Though no one yet has driven a stake through the heart of Losing Ground, it has suffered a sort of death of 1,000 cuts, many of them administered by competent, reasonable, qualified analysts. When Murray has responded to these critics, he has done so responsibly, not through ad hominem attacks but by questioning the data his detractors bring to bear on key questions. Ultimately, though, he has conceded an important point: Losing Ground does not prove anything. In a response to one of his critics in New Republic, he writes this: "What can fairly be said is that my theory of the causes É of the trends in employment and single- parent families has not yet been subjected to a test anywhere, including Losing Ground" (emphasis added). On this point he is right; testing a theory as sweeping as his would be no easy matter. Hundreds of scholars have tested bits and pieces of it, however, and it has not fared well.

Nonetheless, there is still a great deal about which Murray is right. For one, he is right about the mockery our social policy makes of those who make the right choices, those who deserve our support and admiration. The divorced mother, for example, who works full-time at a menial job and takes no help from the state usually has less money with which to support her children than the mother on welfare. Furthermore, she probably has no health care, while the AFDC mother and her children receive Medicaid. It is no surprise, then, that many welfare mothers who could work stay on welfare (a point about which there is no dispute). Murray says that all of this is a travesty, and he is right.

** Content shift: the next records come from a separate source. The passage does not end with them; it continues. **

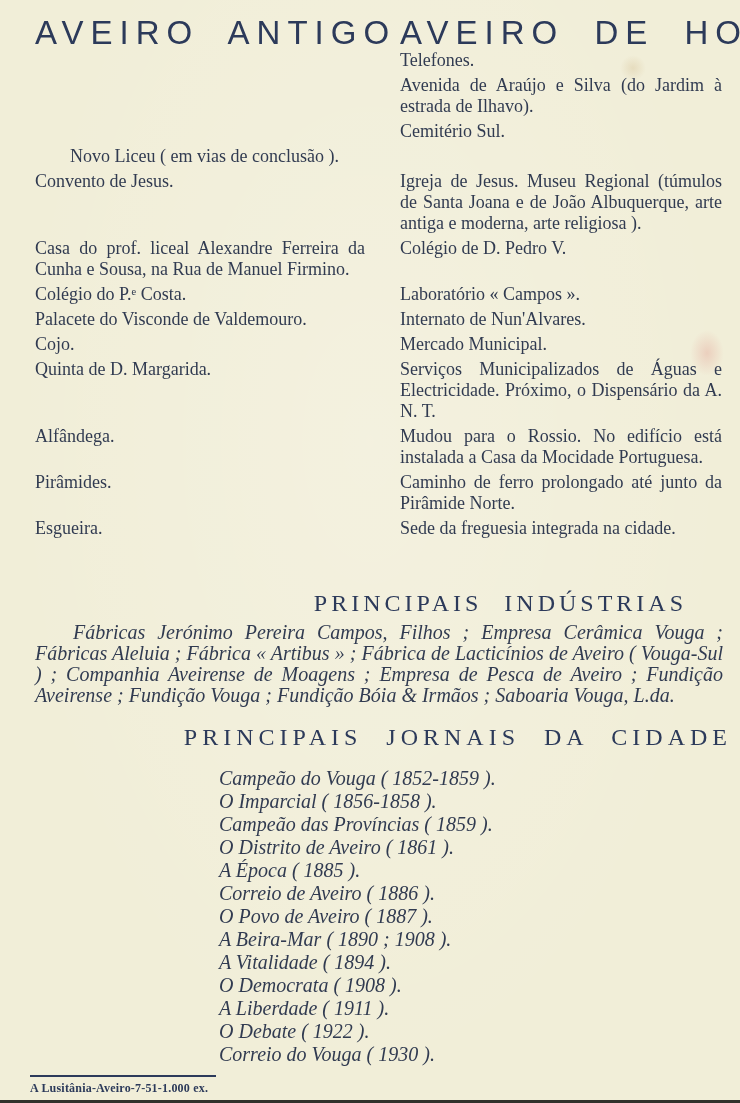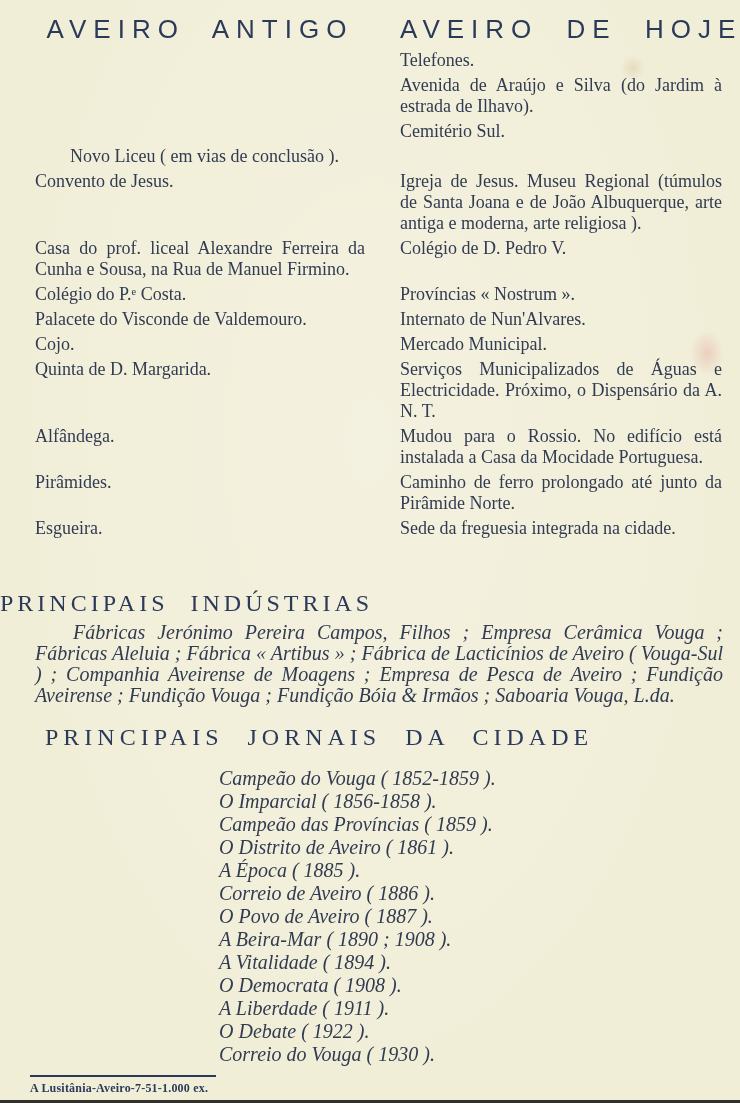"AVEIRO ANTIGO" .col-header { font-size: 26px -> 33px }
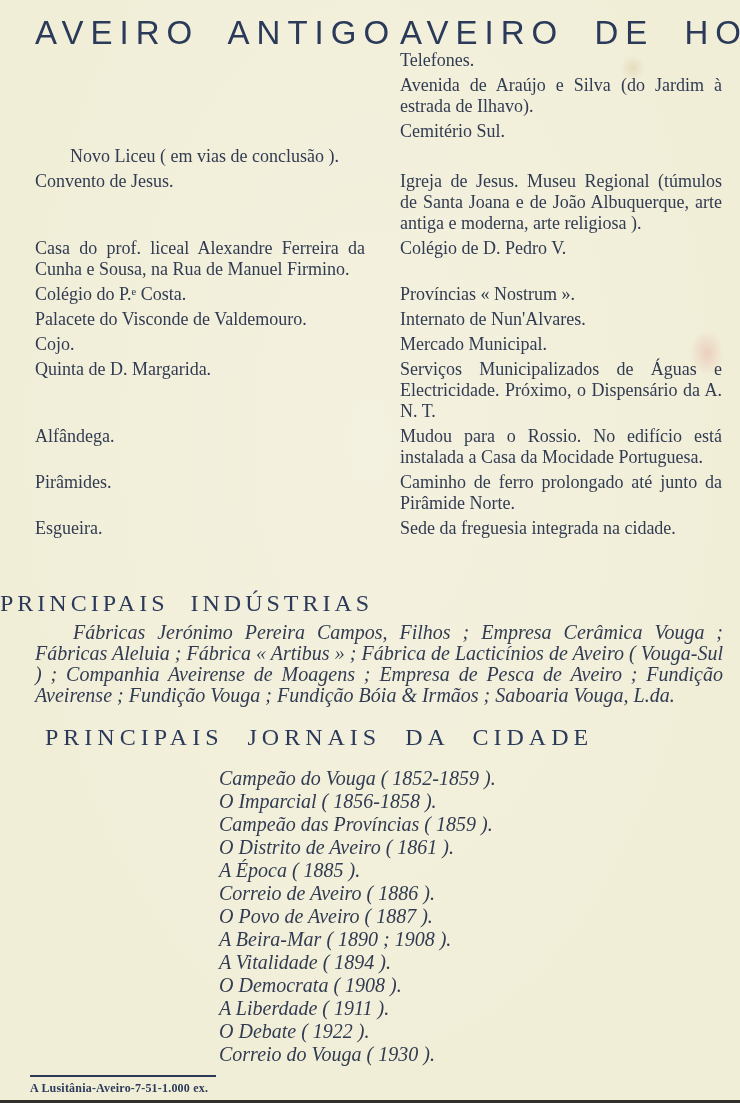"Províncias « Nostrum »." div.cell { text: Províncias « Nostrum -> Laboratório « Campos }
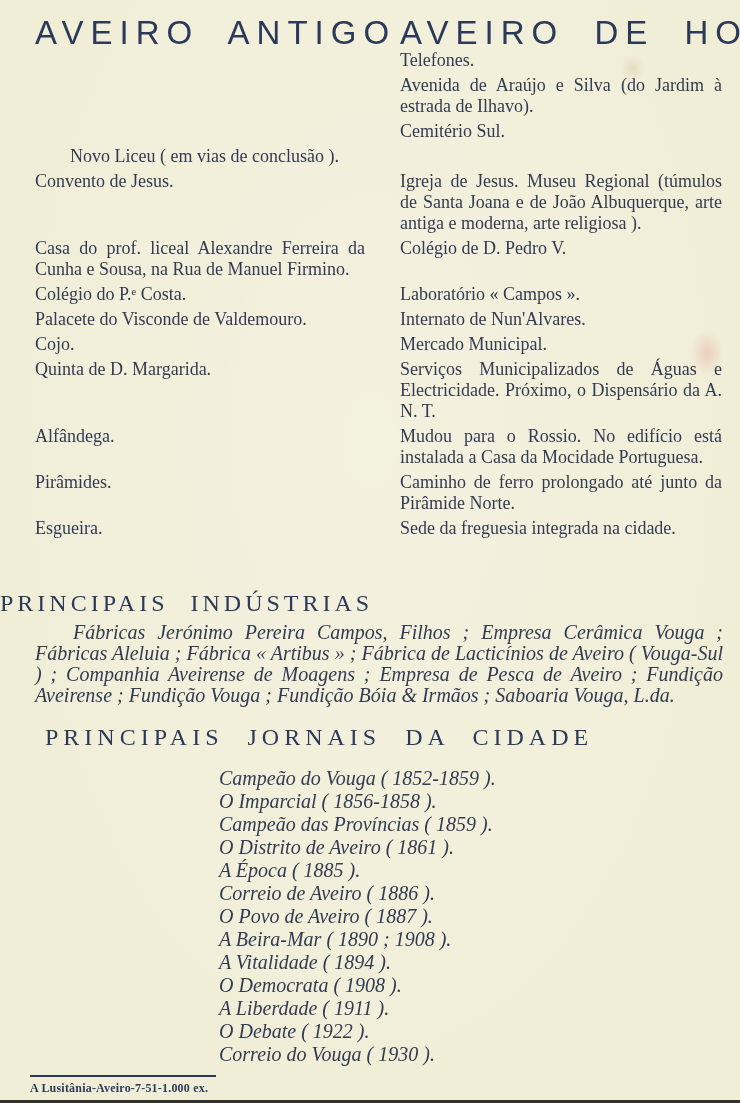"PRINCIPAIS INDÚSTRIAS" .sec-heading { text-align: left -> right }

He is also right about the poor results of many Great Society and War on Poverty programs. Though "job training" has become a mantra for those who want government to help the poor help themselves, job training has proven to have very modest effects on employment and earnings. On balance those gains are not large enough to deliver program participants from poverty to economic independence. Murray naturally questions the rationale for such programs, and he is right to do so.

Finally, Murray is right about the most important point: the War on Poverty and Great Society anti-poverty initiatives failed on their own terms. It would be a simple matter to eradicate poverty tomorrow by distributing enough cash to enough people. But that is not what we set out to do in 1964. That year Lyndon Johnson said this: "Our aim is not only to relieve the symptoms of poverty but to cure it - and above all, to prevent it." On that score our failure has been obvious. A staggering one quarter of the population would be poor today were it not for governmental assistance. Strangely, defenders of the welfare system cite this fact with pride. Anti-poverty programs, they argue, have made life much better for this group. While that may be true, that was not the target we set out to hit 30 years ago. The point of anti-poverty programs was to provide a hand, not a handout, and the ultimate measure of their success was to be their gradual disappearance in a society in which all but the very old, the very young, and the disabled could care for themselves.

That, unfortunately, is not what has happened. Thirty years and billions of dollars after the country declared "unconditional" war on poverty, poverty stands at roughly the same rate as it did in 1966. That fact alone says a tremendous amount about the limits of the welfare state. That we understand those limits as well as we do is in no small part due to Charles Murray and Losing Ground.